リソソーム病とは、複合糖質がリソソーム内、あるいは尿中に大量に蓄積される病気です。
これらの病気は一般的に非常に治療が困難とされてきましたが、最近では酵素補充療法といった身体の外から酵素を補充する治療法をはじめ、一部の疾患では有効と考えられる治療法も開発されており、大きな期待を集めています。以下に、リソソームの例を表 2.2 として示しました。

画像;http://www.riken.jp/r-world/info/release/news/2010/nov/frol_01.html より       

表 2.2 複合糖質分解酵素自身の障害に関したリソソーム病の例 ( 糖鎖を知る [3] 参照 )

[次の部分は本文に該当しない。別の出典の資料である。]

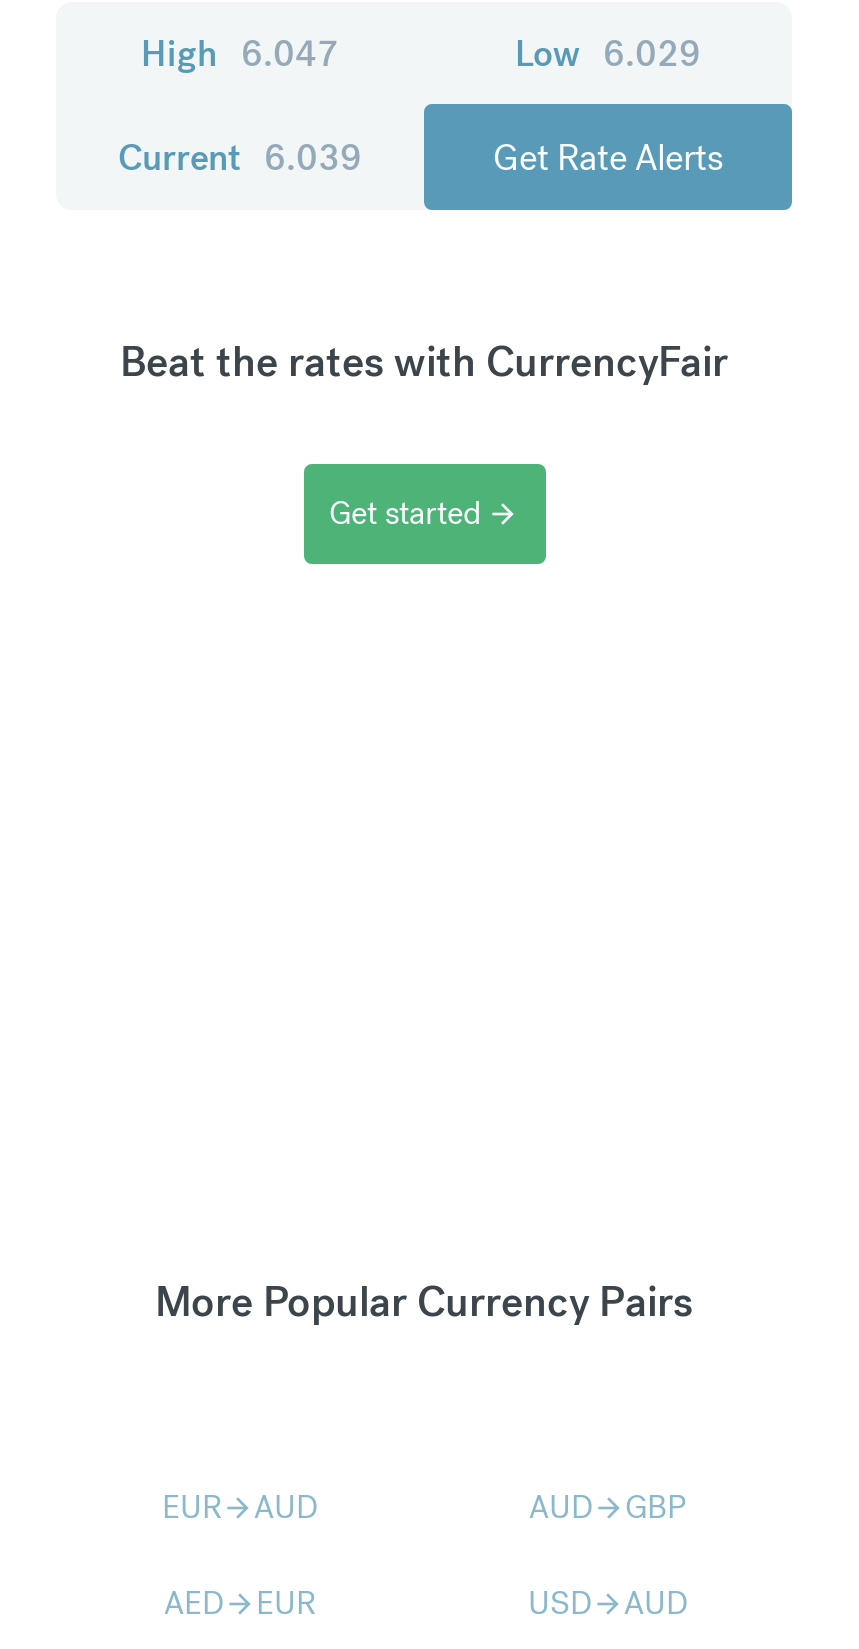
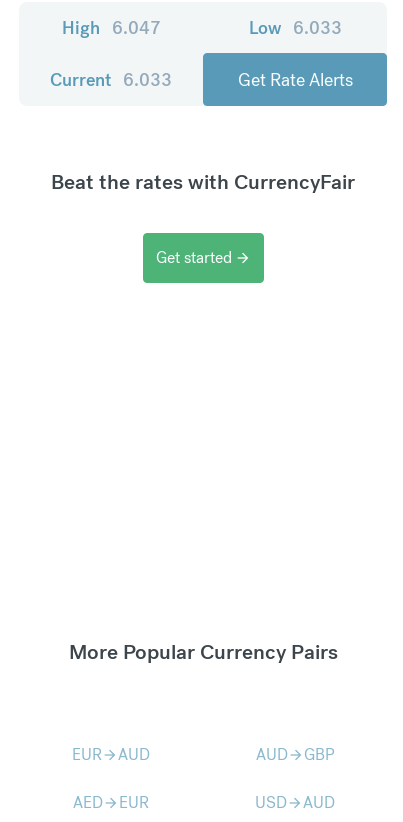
- Low 6.029
+ Low 6.033

- Current 6.039
+ Current 6.033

 左の列がそれぞれ疾患名、真ん中の列は障害酵素、右の列はその疾患で蓄積される主な物質が示されている。

table2.2

 

b) 糖鎖に関わる様々な病気との闘い[3]

糖鎖創薬

a) 糖鎖創薬
 糖鎖は、核酸、タンパク質に次ぐ第三の鎖と言われ、近年急速にその機能が解明されようとしています。
例えば、糖鎖は、タンパク質や脂質に結合し、細胞分化、老化、免疫応答といった生命現象や、癌、ウイルス感染、炎症などの疾患に深く関与していることなどが分かってきています。そして、分子レベルでの糖鎖機能の解明、さらには糖鎖を利用した創薬への応用が期待されています。
しかし、糖鎖は非常に多様性に富んだ構造を有する上に、生体内では微量成分であることから、純粋な構造の糖鎖の入手は、研究レベルにおいても困難を極めています。
1 個の細胞の表面にある糖鎖分子というのは非常に多種類あり、色々な役割を担った糖鎖分子が分業して存在しています。
1 個の種類の糖鎖分子は少ないものは 1 個の細胞の表面に 1000 個~ 1 万個しかないものもあります。
重要な役を担っているものほどその傾向が強いのですが、化学構造を研究しようとすると、大量に集めないと現在の測定器ではどのようなものなのか決定できないのです。
この場合は完全な化学の作業なので、モル比で計算することになりますが、
1 つ化学構造を決めるために数十キログラム~数トンぐらいの同じ細胞を集める必要があります。
もしこれを行えば、細胞の培養だけで数億円 ~ 数十億円の費用がかかります。また、集める量が多すぎて大きな工場を造っても間に合いません。
実際、糖鎖に関してはあまりにも基礎研究が足りていません。
糖鎖を使って副作用もなく簡単に治る癌特効薬ができるとも騒がれていますが、具体的にいつになるかと言うと未知の話です。